_What the task requires_
Copy the entries below exactly; any picture among them should be left out.
═════ Input ═════
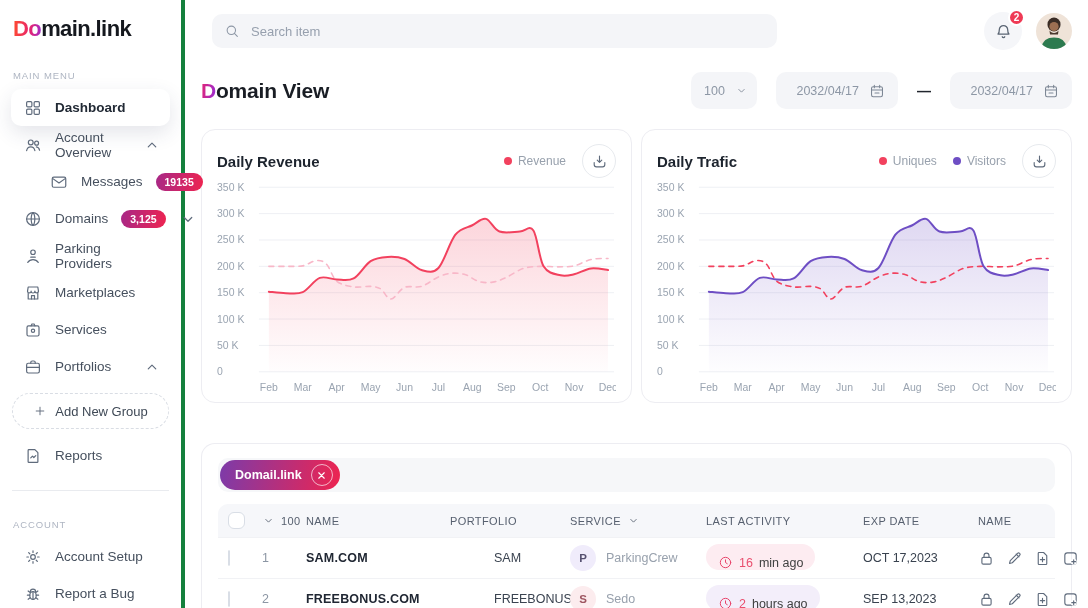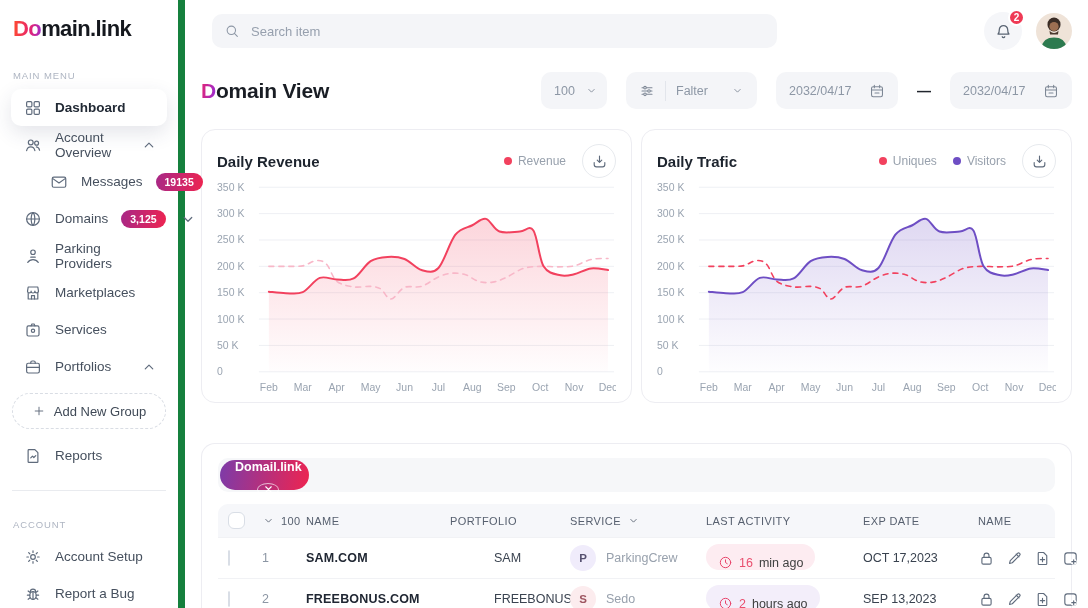--- a/index.html
+++ b/index.html
@@ -8,7 +8,7 @@
 
   
   .sidebar { position:fixed; left:0; top:0; bottom:0; width:185px; background:#fff;
-             border-right:7px solid #15803d; padding-top:16px; }
+             border-right:4px solid #15803d; padding-top:16px; }
   .logo { padding-left:13px; font-size:22px; font-weight:bold; letter-spacing:-0.6px; color:#15181e; }
   .logo .grad { background:linear-gradient(95deg,#ff4e2b 0%,#e8246e 60%,#9b2bd0 100%);
                 -webkit-background-clip:text; background-clip:text; color:transparent; }

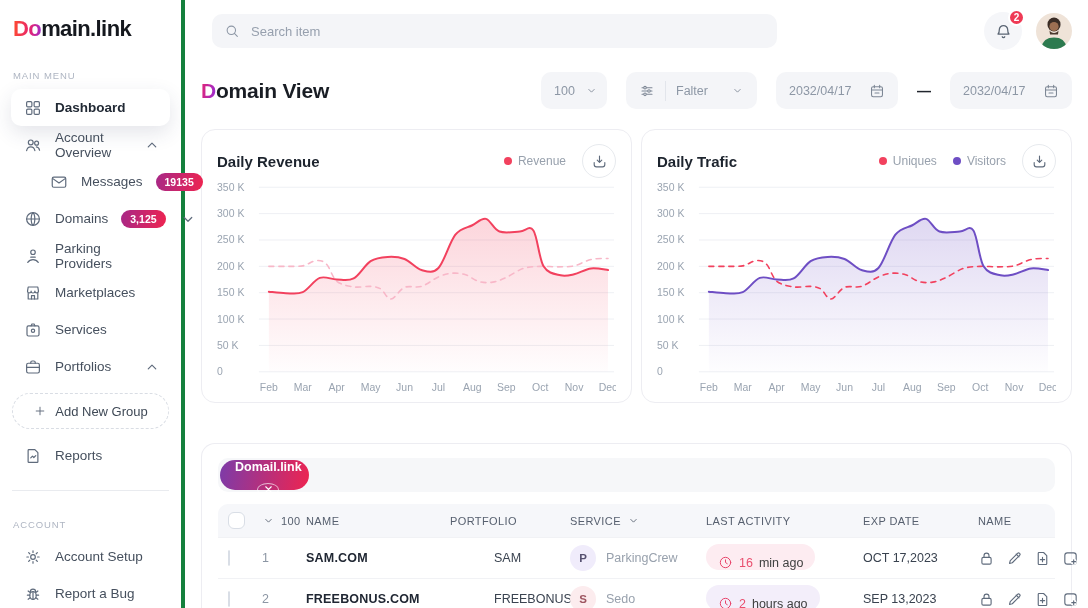--- a/index.html
+++ b/index.html
@@ -297,23 +297,6 @@
     <div class="controls">
       <div class="pill select">
         <span>100</span>
-        <span class="ic chev">
-            <svg viewBox="0 0 24 24" fill="none" stroke="currentColor" stroke-width="1.6" stroke-linecap="round" stroke-linejoin="round">
-              <path d="M7 10l5 5 5-5"></path>
-            </svg>
-          </span>
-      </div>
-      <div class="pill filter-pill">
-        <span class="ic">
-            <svg viewBox="0 0 24 24" fill="none" stroke="currentColor" stroke-width="1.6" stroke-linecap="round" stroke-linejoin="round">
-              <path d="M4.5 7h15M4.5 12h15M4.5 17h15"></path>
-              <circle cx="9" cy="7" r="1.9" fill="#f4f5f8"></circle>
-              <circle cx="15" cy="12" r="1.9" fill="#f4f5f8"></circle>
-              <circle cx="9" cy="17" r="1.9" fill="#f4f5f8"></circle>
-            </svg>
-          </span>
-        <span class="vdiv"></span>
-        <span class="lbl">Falter</span>
         <span class="ic chev">
             <svg viewBox="0 0 24 24" fill="none" stroke="currentColor" stroke-width="1.6" stroke-linecap="round" stroke-linejoin="round">
               <path d="M7 10l5 5 5-5"></path>

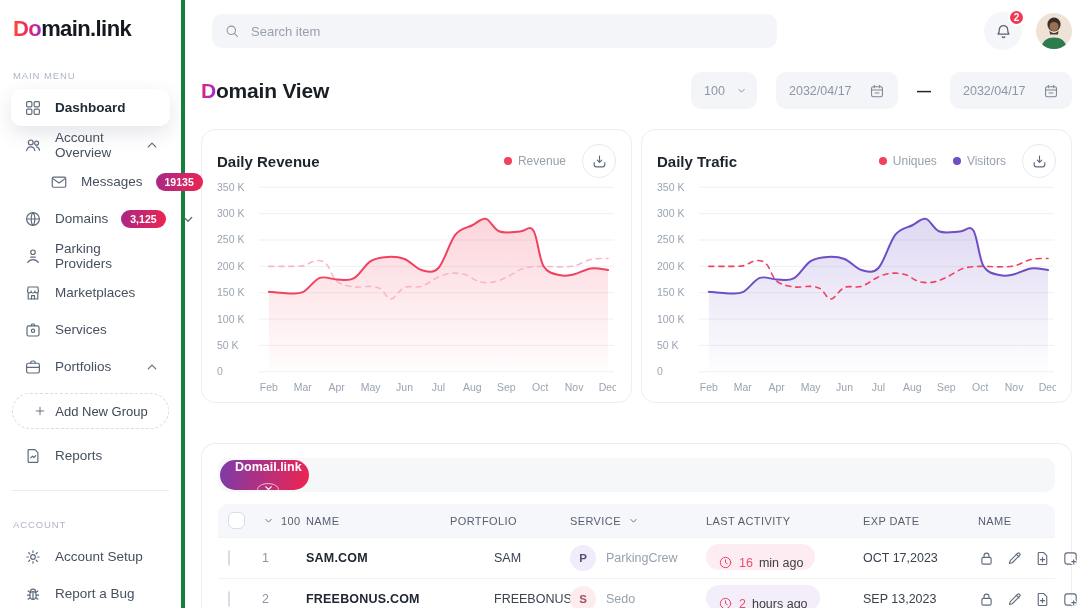--- a/index.html
+++ b/index.html
@@ -61,7 +61,7 @@
   .filter-pill { width:131px; }
   .filter-pill .vdiv { width:1px; height:20px; background:#e2e5eb; }
   .filter-pill .lbl { flex:1; }
-  .date-pill { width:122px; justify-content:space-between; }
+  .date-pill { width:122px; justify-content:flex-end; }
   .dash-sep { color:#21262e; font-weight:bold; font-size:14px; }
 
   

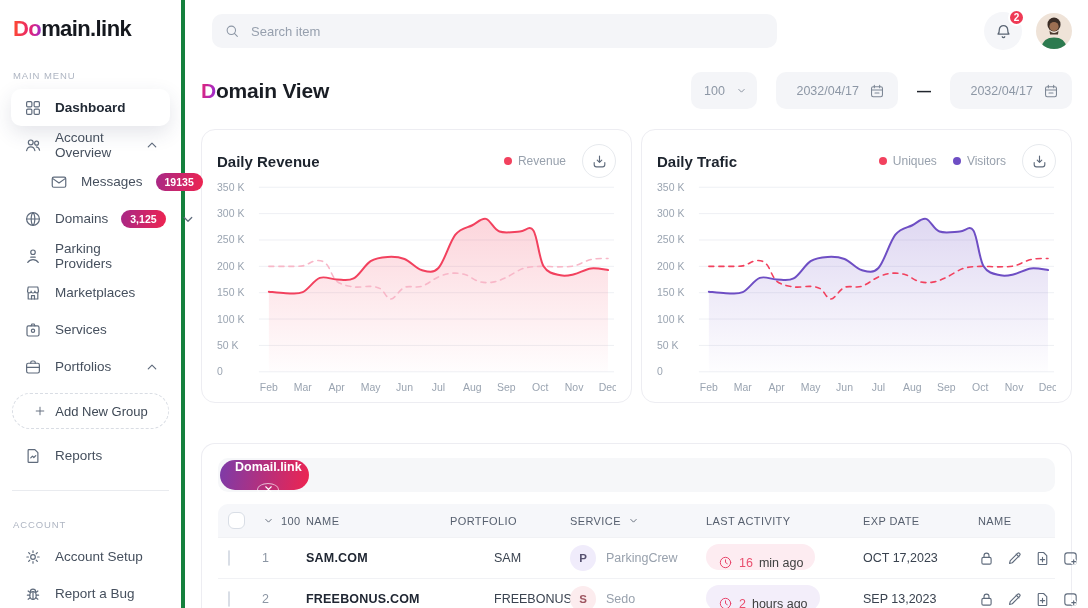--- a/index.html
+++ b/index.html
@@ -85,7 +85,7 @@
               padding:0 2px; margin-bottom:12px; }
   .chip { background:linear-gradient(100deg,#7c3ba9,#ee2450); border-radius:16px; height:30px;
           display:flex; align-items:center; gap:9px; padding:0 7px 0 15px; color:#fff; font-size:12.5px;
-          font-weight:bold; cursor:pointer;flex-direction:column; }
+          font-weight:bold; cursor:pointer; }
   .chip .x { width:22px; height:22px; border:1px solid rgba(255,255,255,.65); border-radius:50%;
              display:flex; align-items:center; justify-content:center; color:#fff; cursor:pointer; }
   .chip .x .ic { width:11px; height:11px; color:#fff; }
═════
_Solution for this exercise_
--- a/index.html
+++ b/index.html
@@ -8,7 +8,7 @@
 
   
   .sidebar { position:fixed; left:0; top:0; bottom:0; width:185px; background:#fff;
-             border-right:7px solid #15803d; padding-top:16px; }
+             border-right:4px solid #15803d; padding-top:16px; }
   .logo { padding-left:13px; font-size:22px; font-weight:bold; letter-spacing:-0.6px; color:#15181e; }
   .logo .grad { background:linear-gradient(95deg,#ff4e2b 0%,#e8246e 60%,#9b2bd0 100%);
                 -webkit-background-clip:text; background-clip:text; color:transparent; }

--- a/index.html
+++ b/index.html
@@ -297,23 +297,6 @@
     <div class="controls">
       <div class="pill select">
         <span>100</span>
-        <span class="ic chev">
-            <svg viewBox="0 0 24 24" fill="none" stroke="currentColor" stroke-width="1.6" stroke-linecap="round" stroke-linejoin="round">
-              <path d="M7 10l5 5 5-5"></path>
-            </svg>
-          </span>
-      </div>
-      <div class="pill filter-pill">
-        <span class="ic">
-            <svg viewBox="0 0 24 24" fill="none" stroke="currentColor" stroke-width="1.6" stroke-linecap="round" stroke-linejoin="round">
-              <path d="M4.5 7h15M4.5 12h15M4.5 17h15"></path>
-              <circle cx="9" cy="7" r="1.9" fill="#f4f5f8"></circle>
-              <circle cx="15" cy="12" r="1.9" fill="#f4f5f8"></circle>
-              <circle cx="9" cy="17" r="1.9" fill="#f4f5f8"></circle>
-            </svg>
-          </span>
-        <span class="vdiv"></span>
-        <span class="lbl">Falter</span>
         <span class="ic chev">
             <svg viewBox="0 0 24 24" fill="none" stroke="currentColor" stroke-width="1.6" stroke-linecap="round" stroke-linejoin="round">
               <path d="M7 10l5 5 5-5"></path>

--- a/index.html
+++ b/index.html
@@ -61,7 +61,7 @@
   .filter-pill { width:131px; }
   .filter-pill .vdiv { width:1px; height:20px; background:#e2e5eb; }
   .filter-pill .lbl { flex:1; }
-  .date-pill { width:122px; justify-content:space-between; }
+  .date-pill { width:122px; justify-content:flex-end; }
   .dash-sep { color:#21262e; font-weight:bold; font-size:14px; }
 
   

--- a/index.html
+++ b/index.html
@@ -85,7 +85,7 @@
               padding:0 2px; margin-bottom:12px; }
   .chip { background:linear-gradient(100deg,#7c3ba9,#ee2450); border-radius:16px; height:30px;
           display:flex; align-items:center; gap:9px; padding:0 7px 0 15px; color:#fff; font-size:12.5px;
-          font-weight:bold; cursor:pointer;flex-direction:column; }
+          font-weight:bold; cursor:pointer; }
   .chip .x { width:22px; height:22px; border:1px solid rgba(255,255,255,.65); border-radius:50%;
              display:flex; align-items:center; justify-content:center; color:#fff; cursor:pointer; }
   .chip .x .ic { width:11px; height:11px; color:#fff; }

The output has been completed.